**Data section**:
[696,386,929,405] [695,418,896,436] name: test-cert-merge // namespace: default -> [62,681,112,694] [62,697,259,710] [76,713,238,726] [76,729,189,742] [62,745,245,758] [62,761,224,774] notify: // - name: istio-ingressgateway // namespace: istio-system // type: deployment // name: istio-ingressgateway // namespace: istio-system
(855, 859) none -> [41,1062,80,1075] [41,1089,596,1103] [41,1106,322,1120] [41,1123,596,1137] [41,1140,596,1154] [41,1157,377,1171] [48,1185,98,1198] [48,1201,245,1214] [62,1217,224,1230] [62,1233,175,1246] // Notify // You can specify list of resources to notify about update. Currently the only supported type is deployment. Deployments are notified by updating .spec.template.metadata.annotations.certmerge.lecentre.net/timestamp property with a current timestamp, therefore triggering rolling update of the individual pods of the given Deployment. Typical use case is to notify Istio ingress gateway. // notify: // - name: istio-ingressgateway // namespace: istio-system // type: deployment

--

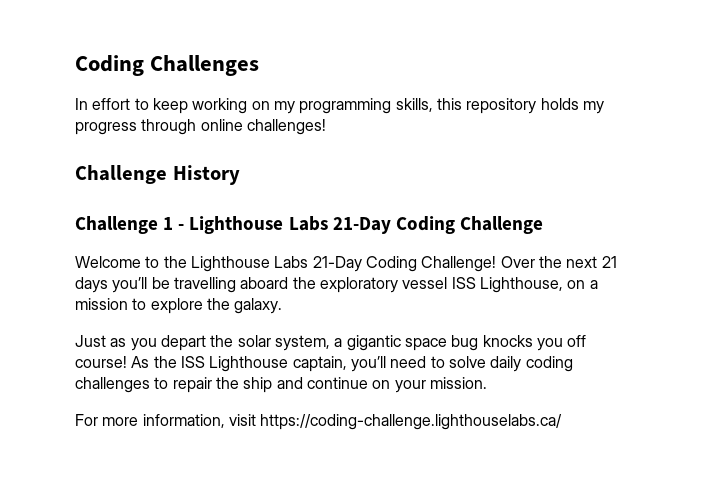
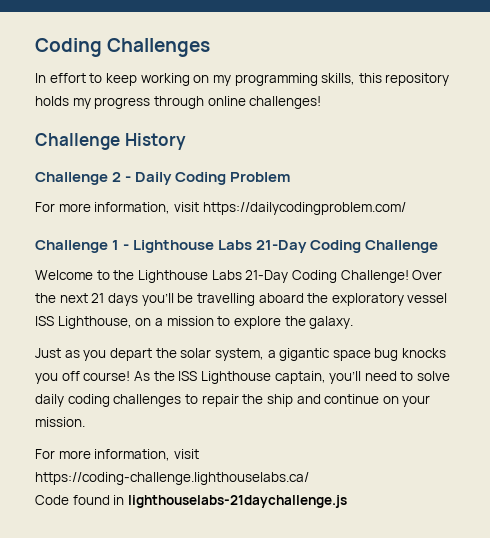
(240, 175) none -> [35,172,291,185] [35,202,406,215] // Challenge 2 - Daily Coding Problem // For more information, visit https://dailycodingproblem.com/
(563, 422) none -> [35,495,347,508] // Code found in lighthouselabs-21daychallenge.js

* * *

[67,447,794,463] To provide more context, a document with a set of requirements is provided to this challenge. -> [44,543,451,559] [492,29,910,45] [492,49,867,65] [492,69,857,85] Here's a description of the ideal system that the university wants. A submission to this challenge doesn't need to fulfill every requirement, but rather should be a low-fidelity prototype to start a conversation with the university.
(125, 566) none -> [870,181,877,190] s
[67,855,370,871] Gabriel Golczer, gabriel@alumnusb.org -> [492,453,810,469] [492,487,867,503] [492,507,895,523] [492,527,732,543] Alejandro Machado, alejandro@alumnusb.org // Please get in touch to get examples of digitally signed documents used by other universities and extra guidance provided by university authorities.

**Work required**: In the material above, how many lines include the string "ingressgateway"? Please reply with the number only.

**Solution to the exercise**: 2